Konsep penyatuan tempat berjualan di satu kompleks sendiri sesungguhnya telah dipraktekkan jauh sebelumnya di Teheran, Iran (sejak abad ke-10) dan Istanbul, Turki (abad ke-15) yang disebut dengan ‘grand bazaar’. Kala itu, para pedagang membangun kios-kiosnya di plaza terbuka atau koridor jalan yang saling berdekatan. Lalu pada abad ke-18 berkembang konsep ’shopping center’ dan ’shopping arcade’ dengan bentuk kompleks retail yang terbuka (open-air retailcomplex) yang mulai menawarkan kenyamanan bagi para pengunjung. Konsep ini banyak digunakan di Australia dan Eropa (misal Galleria Vittorio Emmanuelle di Milan yang dibangun pada 1860-an).
Berbeda dengan konsep sebelumnya, maka mall sebagai kompleks retail dengan struktur tertutup pertama kali diperkenalkan di Amerika Utara pada tahun 1915-an di Minnesota. Konsep indoor mall semakin populer pasca perang dunia ke-2 (1950-an), misalnya Northgate Mall di Seattle dan Southdale Center di Minnesota. Dalam perkembangan selanjutnya konsep mall dengan struktur tertutup ini lebih diterima di negara-negara tropis seperti Singapura, Malaysia dan Indonesia.

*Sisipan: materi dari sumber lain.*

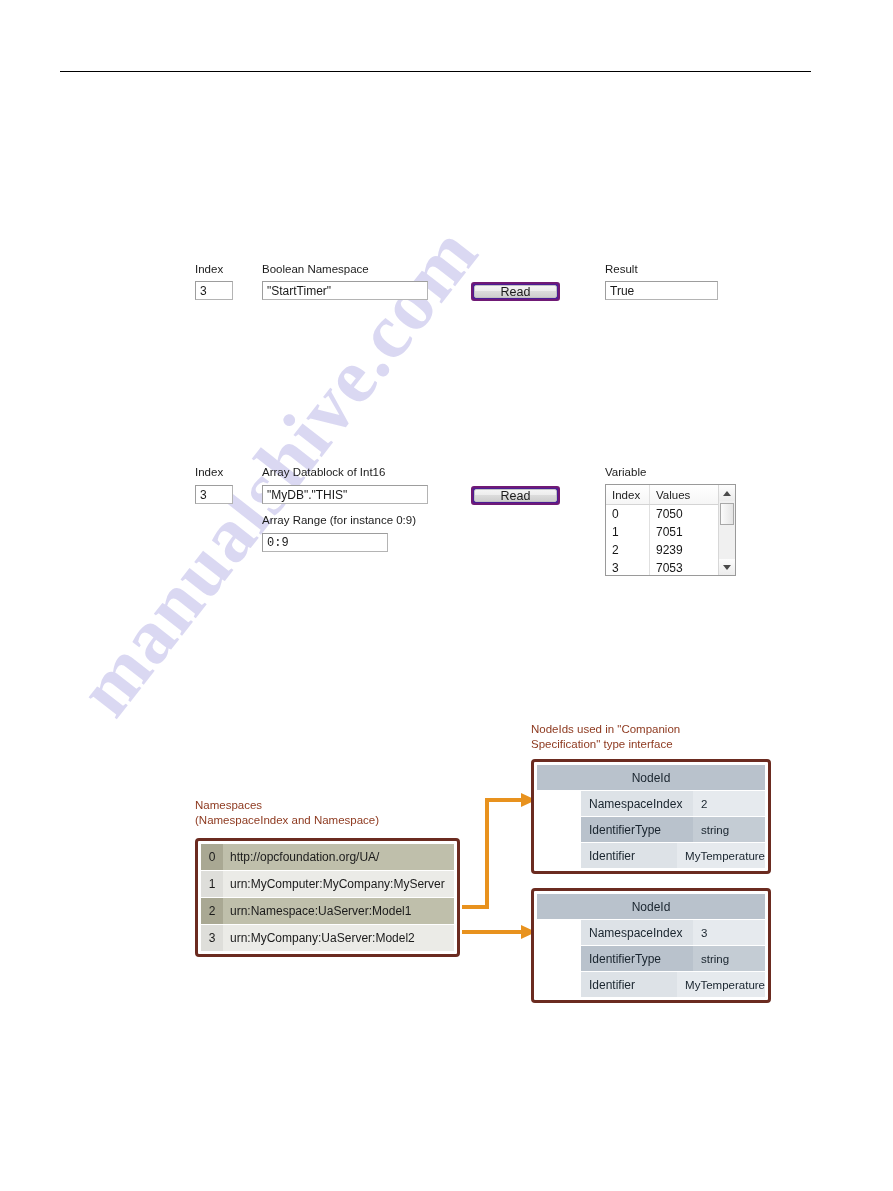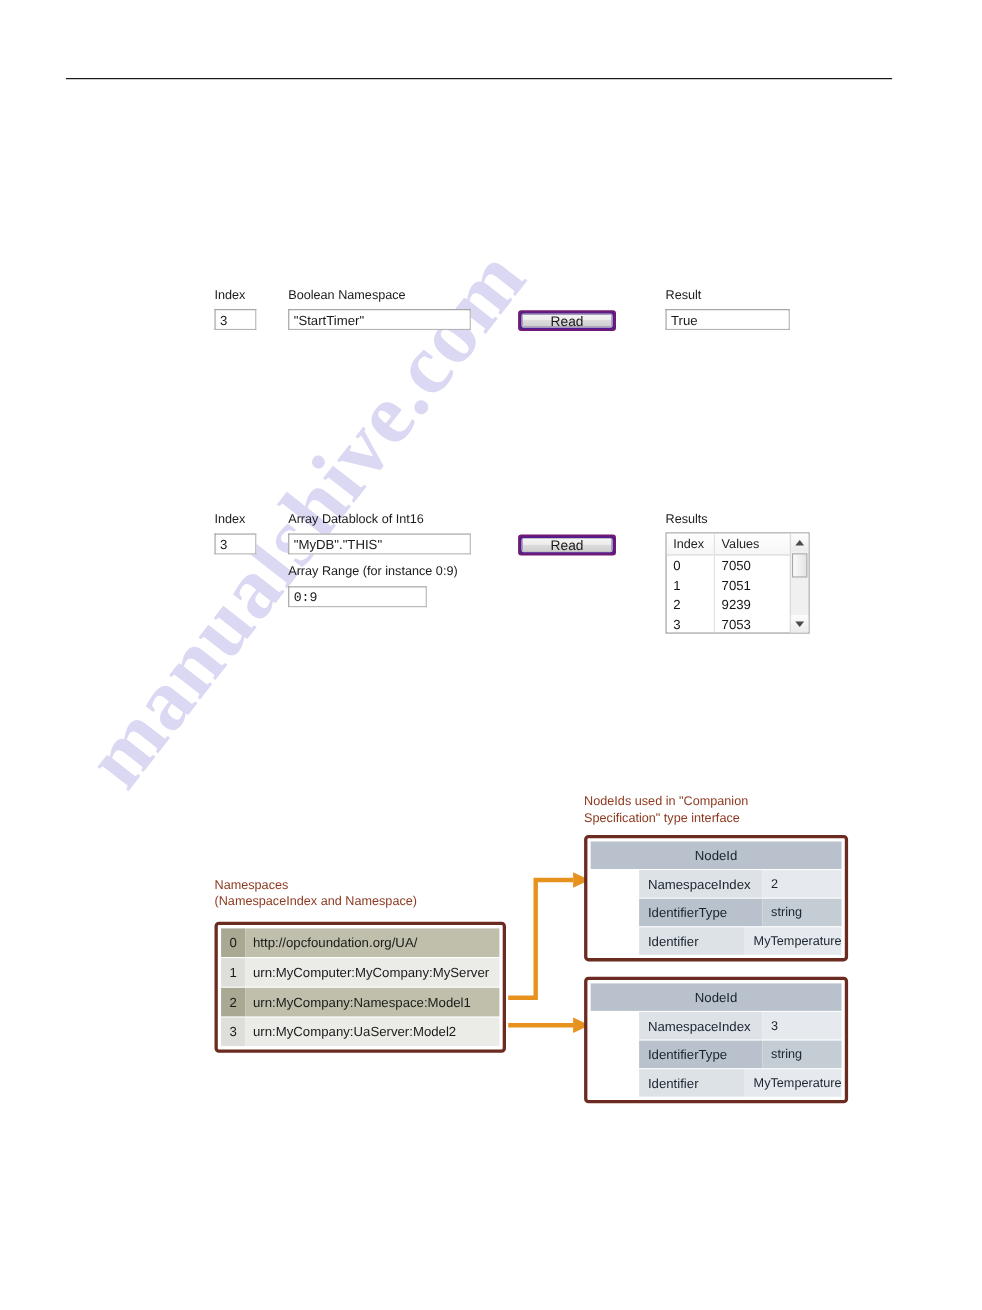--- a/index.html
+++ b/index.html
@@ -239,21 +239,21 @@
 <div class="field-label" style="left:262px; top:466px;">Array Datablock of Int16</div>
 <div class="txt-input" style="left:262px; top:485px; width:166px; height:19px;">"MyDB"."THIS"</div>
 
 <div class="field-label" style="left:262px; top:514px;">Array Range (for instance 0:9)</div>
 <div class="txt-input" style="left:262px; top:533px; width:126px; height:19px;font-family:Liberation Mono, monospace;">0:9</div>
 
 <div class="read-button" style="left:471px; top:486px; width:89px; height:19px;">
   <div class="btn-inner">Read</div>
 </div>
 
-<div class="field-label" style="left:605px; top:466px;">Results</div>
+<div class="field-label" style="left:605px; top:466px;">Variable</div>
 
 <div class="listview" style="left:605px; top:484px; width:131px; height:92px;">
   <div class="lv-body">
     <div class="lv-head">
       <div class="lv-cell c-index">Index</div>
       <div class="lv-cell c-value">Values</div>
     </div>
     <div class="lv-row">
       <div class="lv-cell c-index">0</div>
       <div class="lv-cell c-value">7050</div>
@@ -302,21 +302,21 @@
     <div class="ns-row dark">
       <div class="ns-idx">0</div>
       <div class="ns-val">http://opcfoundation.org/UA/</div>
     </div>
     <div class="ns-row light">
       <div class="ns-idx">1</div>
       <div class="ns-val">urn:MyComputer:MyCompany:MyServer</div>
     </div>
     <div class="ns-row dark">
       <div class="ns-idx">2</div>
-      <div class="ns-val">urn:MyCompany:Namespace:Model1</div>
+      <div class="ns-val">urn:Namespace:UaServer:Model1</div>
     </div>
     <div class="ns-row light">
       <div class="ns-idx">3</div>
       <div class="ns-val">urn:MyCompany:UaServer:Model2</div>
     </div>
   </div>
 
   <div class="dg-caption" style="left:531px; top:722px;">
     <div>NodeIds used in "Companion</div>
     <div>Specification" type interface</div>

Kota-kota Indonesia sendiri mulai mengadopsi konsep indoormall sejak akhir tahun 1970-an, seperti Ratu Plaza dan Aldiron Plaza di Jakarta, Medan Plaza di Medan, dan Tunjungan Plaza di Surabaya, dan terus berlanjut hingga kini. Pada era otonomi daerah dewasa ini, multiplikasi pembangunan mall cukup mencengangkan, dimana hampir setiap kota menengah dan besar di tanah air memiliki plaza, mall, townsquare dan sejenisnya sebagai simbol modernisme sebuah kota. Pertanyaannya, apakah pembangunan mall yang menjamur di kota-kota Indonesia merupakan fenomena yang wajar sehingga layak diteruskan? Ataukah kita punya perspektif yang berbeda dengan mengatakan bahwa sudah saatnya pembangunan mall lebih dibatasi dan beralih pada penyediaan ruang-ruang publik yang lebih ’natural’? 

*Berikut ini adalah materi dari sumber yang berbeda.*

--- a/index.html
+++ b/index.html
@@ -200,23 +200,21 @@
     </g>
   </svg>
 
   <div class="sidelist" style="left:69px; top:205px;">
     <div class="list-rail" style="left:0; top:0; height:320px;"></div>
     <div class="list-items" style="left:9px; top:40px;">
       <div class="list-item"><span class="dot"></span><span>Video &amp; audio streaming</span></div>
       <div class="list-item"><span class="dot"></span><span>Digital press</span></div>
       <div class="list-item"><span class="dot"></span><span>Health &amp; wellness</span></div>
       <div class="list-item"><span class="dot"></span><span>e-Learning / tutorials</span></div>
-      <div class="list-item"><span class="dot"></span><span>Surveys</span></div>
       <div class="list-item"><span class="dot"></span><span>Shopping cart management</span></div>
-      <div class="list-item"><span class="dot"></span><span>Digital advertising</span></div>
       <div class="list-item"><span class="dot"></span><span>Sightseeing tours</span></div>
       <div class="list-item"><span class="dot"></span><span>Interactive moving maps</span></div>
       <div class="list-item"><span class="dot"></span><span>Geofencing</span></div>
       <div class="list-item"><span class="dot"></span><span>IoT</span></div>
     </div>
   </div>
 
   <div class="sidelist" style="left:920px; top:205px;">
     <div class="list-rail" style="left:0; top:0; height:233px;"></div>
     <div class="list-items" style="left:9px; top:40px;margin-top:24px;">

Mall di Indonesia : Antara Kebutuhan Nyata Masyarakat dan Kritik Para Urbanis 
Masihkah kita harus memperbanyak mall?
Sejak awal era 1970-an, secara perlahan Indonesia mentransformasi sistem perekonomiannya menjadi neoliberalis sehingga sangat ramah terhadap investasi asing. Upaya ini tampak semakin jelas setelah dikeluarkannya berbagai kebijakan deregulasi ekonomi antara 1980 hingga pertengahan 1990-an dimana, pada masa keemasan tersebut, investor diberikan keleluasaan besar untuk menguasai lahan-lahan perkotaan dan mengalihkannya menjadi lahan-lahan industri dan real estate (khususnya mall, apartemen, dan perkantoran di kawasan Jabodetabek) (Santoso, 2007 ; Cowherd, 2005).
 Krisis moneter 1997/1998 hanya menghentikan sementara laju pertumbuhan real estate (short stagnation), termasuk didalamnya mall. Hingga kini, jumlah mall telah bertambah pesat di kota-kota yang secara tradisional merupakan tulang punggung perekonomian nasional, seperti Jakarta yang memiliki 39 mall, Bandung (28), Surabaya (16), Medan (8), Semarang (6), Manado (8), dan Denpasar (5). Namun pada era otonomi daerah, fenomena menjamurnya pembangunan mall pun menjadi trend di berbagai kawasan perkotaan ’baru’, seperti Depok (8 mall), Bekasi (9), Cimahi (2), bahkan di Jatinangor – Kab. Bandung (1). Bagi masyarakat perkotaan Indonesia, mall di satu sisi mencerminkan adanya kebutuhan nyata masyarakat perkotaan atas ruang-ruang publik (public space) untuk kegiatan rekreatif maupun kegiatan sosial, sebagai bagian dari gaya hidup modern. Akibat semakin terbatasnya ruang-ruang publik, maka mall menjadi pilihan yang logis untuk beberapa alasan seperti kenyamanan (menghindari sengatan udara tropis dan guyuran hujan), kepraktisan dan efisiensi (mengurangi pergerakan didalam kota), keamanan (memenuhi kebutuhan psikologis untuk rasa aman) serta kepastian (menghindari praktek penipuan produk sebagaimana lazim terjadi pada pasar tradisional). Tidak heran 
                        
Keberadaan banyak mall merupakan ciri-ciri dari kota yang “sakit” ,
karena sebagai ruang publik, ia tidak memenuhi tujuan
sosial dan lingkungan  

Masihkah kita harus memeprbanyak mall?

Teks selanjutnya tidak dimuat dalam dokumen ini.